Aim of the task. Where the data below has the string "none", return the whole line.

Data provided.
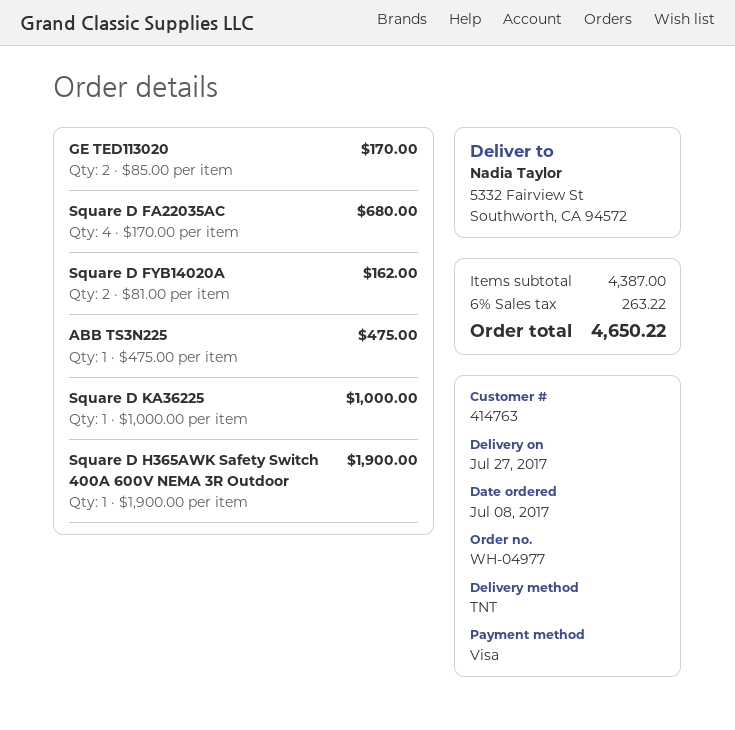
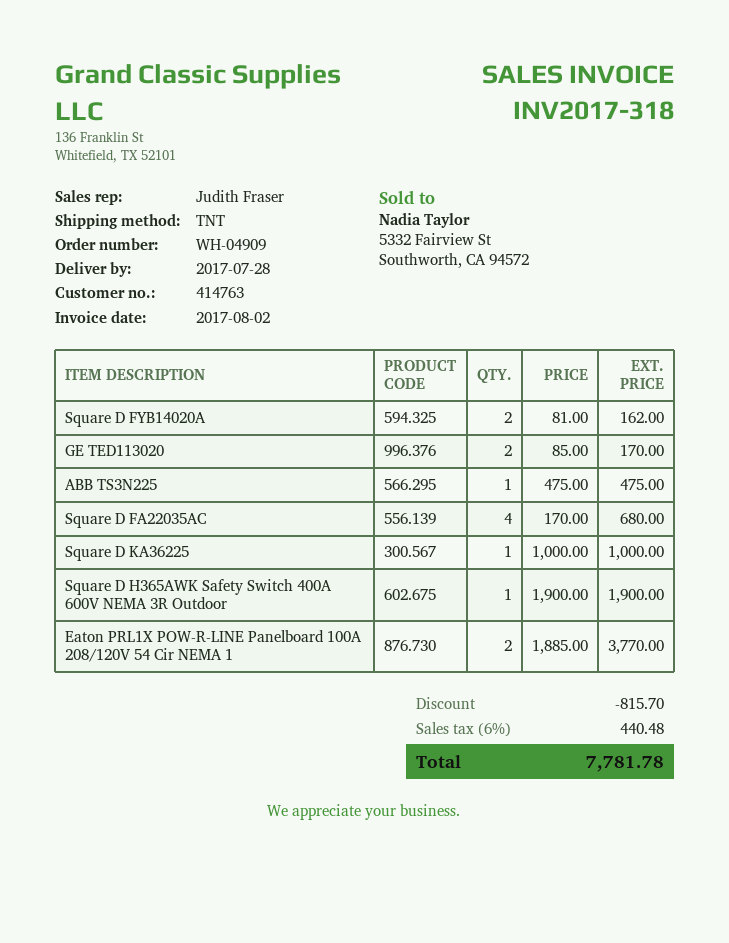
order number: WH-04977 -> WH-04909
delivery date: 2017-07-27 -> 2017-07-28
Eaton PRL1X POW-R-LINE Panelboard 100A 208/120V 54 Cir NEMA 1: none -> 2 x 1885.00 = 3770.00
discount: none -> 815.70
tax: 6% = 263.22 -> 6% = 440.48
total: 4650.22 -> 7781.78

Reply to the task.
Eaton PRL1X POW-R-LINE Panelboard 100A 208/120V 54 Cir NEMA 1: none -> 2 x 1885.00 = 3770.00
discount: none -> 815.70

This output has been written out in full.